1
votes

First the error : Segmentation Fault (at the highlighted cudaMalloc line if I make a > approximately 61432)

unsigned int xarray[a];
unsigned int *dev_a;
int result[33*a];
int *dev_result;

**cudaMalloc((void **)&dev_a,a * sizeof(unsigned int));**

cudaMemcpy(dev_a,xarray,a*sizeof(int),cudaMemcpyHostToDevice);

kernel<<<a,66>>>(dev_a,dev_result);

cudaMemcpy(result,dev_result,33*a*sizeof(int),cudaMemcpyDeviceToHost);

The reason why I mentioned 'approximately' above is because sometimes it works when a = 61432 and sometimes it doesn't. I am not able to understand why.

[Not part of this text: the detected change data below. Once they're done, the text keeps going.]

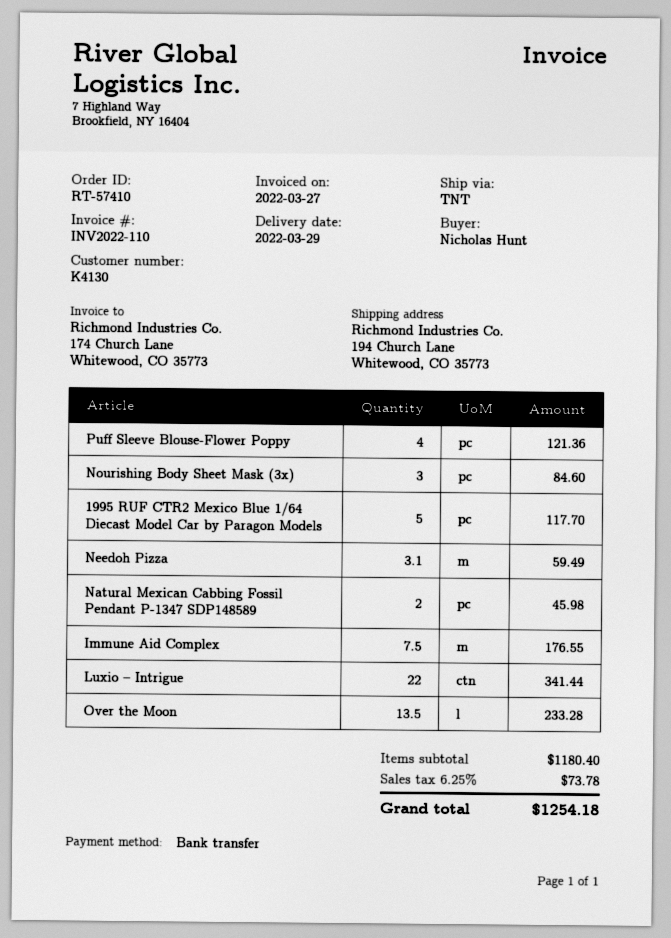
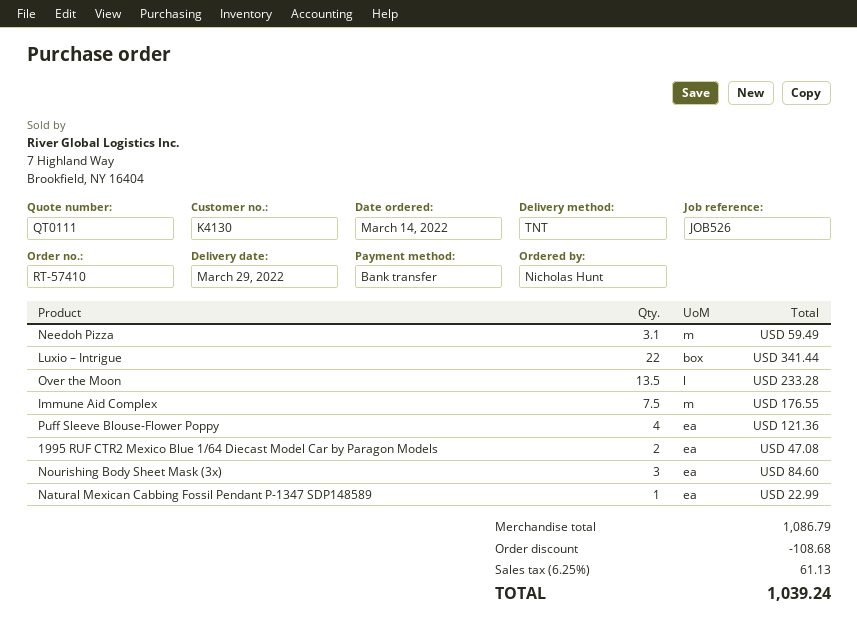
1995 RUF CTR2 Mexico Blue 1/64 Diecast Model Car by Paragon Models: 5 for 117.70 -> 2 for 47.08
Natural Mexican Cabbing Fossil Pendant P-1347 SDP148589: 2 for 45.98 -> 1 for 22.99
subtotal: 1180.40 -> 1086.79
discount: none -> 108.68
tax: 6.25% = 73.78 -> 6.25% = 61.13
total: 1254.18 -> 1039.24

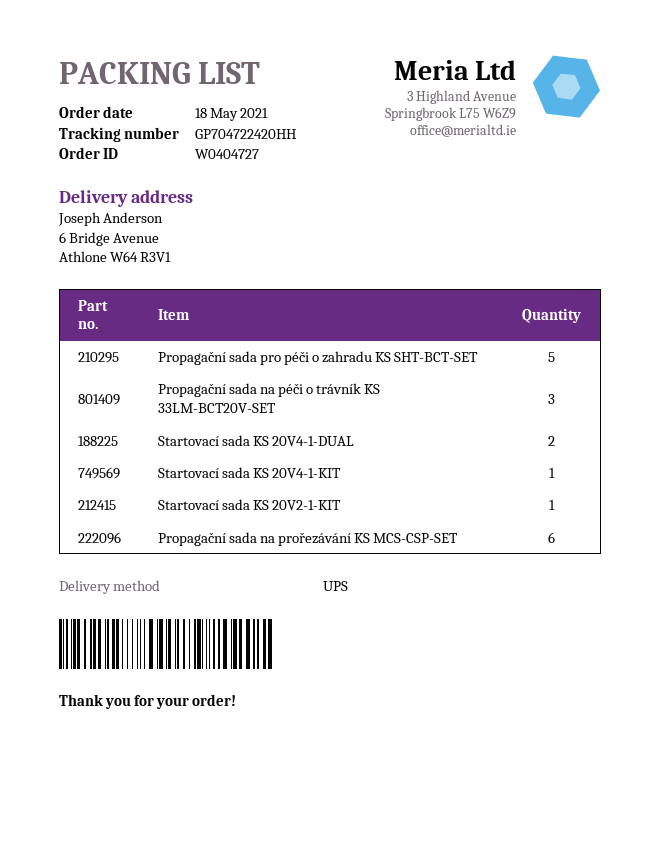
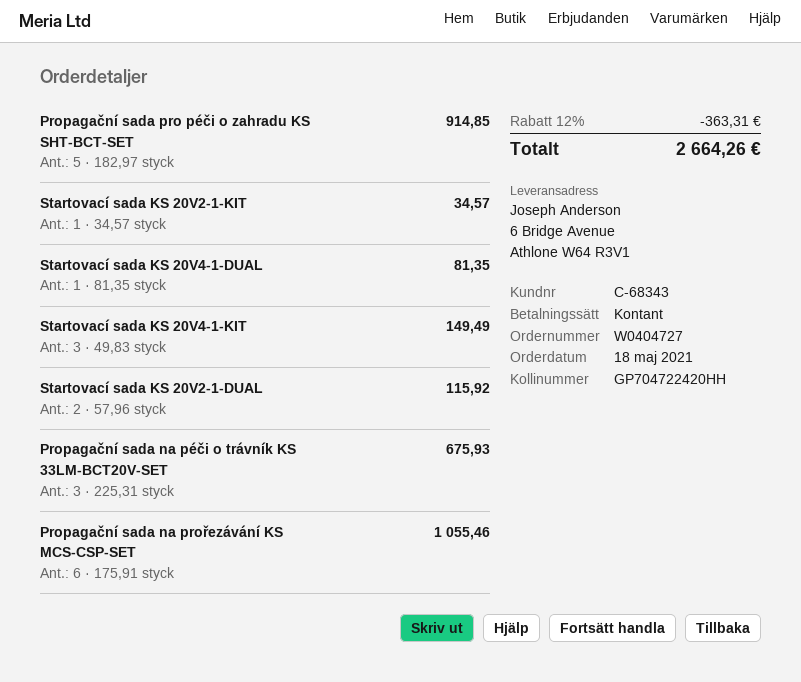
Startovací sada KS 20V4-1-DUAL: 2 -> 1
Startovací sada KS 20V4-1-KIT: 1 -> 3
Startovací sada KS 20V2-1-DUAL: none -> 2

Also, this is only for a launch of 1D grid of blocks. My intent is to launch a 3D grid [a*a*a].

1
You can't expect the compiler to be able to statically allocate an array (result) that large on the stack. Use std::vector<int> instead. - Jared Hoberock
You want to allocate a 61432³ grid? Where did you get a GPU with 8 petabytes memory?? - leftaroundabout
I used malloc instead and it seems to solved the problem. Thanks ! - dparkar
leftaroundabout - can I not use dim3 blocks(65535,65535,65535) and launch kernel<<<blocks,66>>>(dev_abc,dev_result) !?!?!??! Where dev_abc (65535 x 65535 x 65535) ?!?!?! I want to max the GPU - dparkar
@leftaroundabout I think I understood what you meant, there is not enough memory on the GPU for utilizing full 65535x65535x65535 dimensions, for my problem at hand I can go upto say 220x220x200. - dparkar

1 Answers

1
votes

You code is segfaulting because the array result is too large. In practice, you can't really expect to statically allocate an array of size 33 * 61432 on the stack.

Instead, use a std::vector to dynamically allocate the array and pass a pointer to the pointer's data to cudaMemcpy:

#include <vector>
...
std::vector<int> result(33 * 1);
...
cudaMemcpy(&result[0], dev_result, 33 * a * sizeof(int), cudaMemcpyDeviceToHost);